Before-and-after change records
▬▬▬

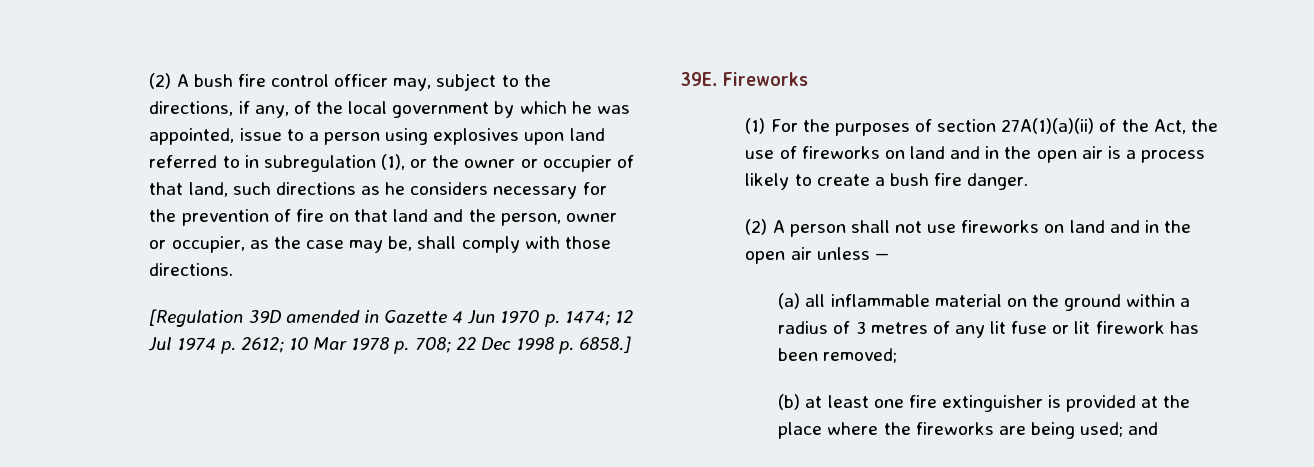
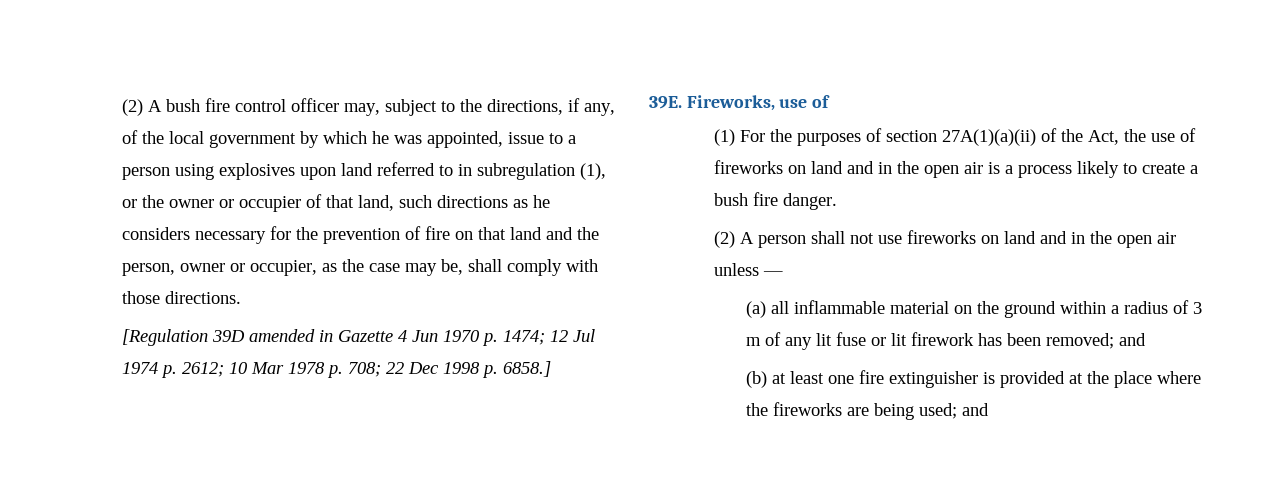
- Fireworks
+ Fireworks, use of
- (a) all inflammable material on the ground within a radius of 3 metres of any lit fuse or lit firework has been removed;
+ (a) all inflammable material on the ground within a radius of 3 m of any lit fuse or lit firework has been removed; and

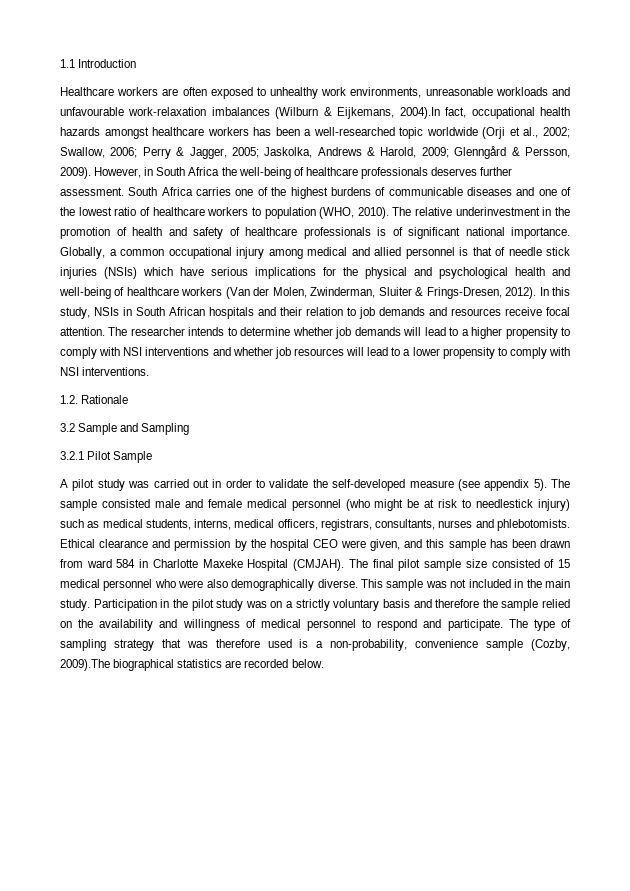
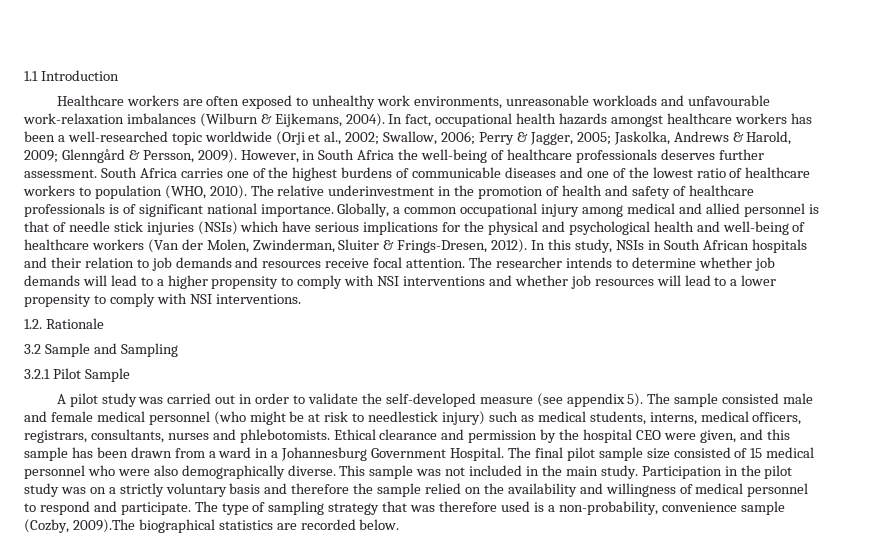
- Healthcare workers are often exposed to unhealthy work environments, unreasonable workloads and unfavourable work-relaxation imbalances (Wilburn & Eijkemans, 2004).In fact, occupational health hazards amongst healthcare workers has been a well-researched topic worldwide (Orji et al., 2002; Swallow, 2006; Perry & Jagger, 2005; Jaskolka, Andrews & Harold, 2009; Glenngård & Persson, 2009).
+ Healthcare workers are often exposed to unhealthy work environments, unreasonable workloads and unfavourable work-relaxation imbalances (Wilburn & Eijkemans, 2004). In fact, occupational health hazards amongst healthcare workers has been a well-researched topic worldwide (Orji et al., 2002; Swallow, 2006; Perry & Jagger, 2005; Jaskolka, Andrews & Harold, 2009; Glenngård & Persson, 2009).
- Ethical clearance and permission by the hospital CEO were given, and this sample has been drawn from ward 584 in Charlotte Maxeke Hospital (CMJAH).
+ Ethical clearance and permission by the hospital CEO were given, and this sample has been drawn from a ward in a Johannesburg Government Hospital.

▬▬▬

**Exercise goal**
Every line above that includes the word "Healthcare" should be listed.

**Problem solution**
- Healthcare workers are often exposed to unhealthy work environments, unreasonable workloads and unfavourable work-relaxation imbalances (Wilburn & Eijkemans, 2004).In fact, occupational health hazards amongst healthcare workers has been a well-researched topic worldwide (Orji et al., 2002; Swallow, 2006; Perry & Jagger, 2005; Jaskolka, Andrews & Harold, 2009; Glenngård & Persson, 2009).
+ Healthcare workers are often exposed to unhealthy work environments, unreasonable workloads and unfavourable work-relaxation imbalances (Wilburn & Eijkemans, 2004). In fact, occupational health hazards amongst healthcare workers has been a well-researched topic worldwide (Orji et al., 2002; Swallow, 2006; Perry & Jagger, 2005; Jaskolka, Andrews & Harold, 2009; Glenngård & Persson, 2009).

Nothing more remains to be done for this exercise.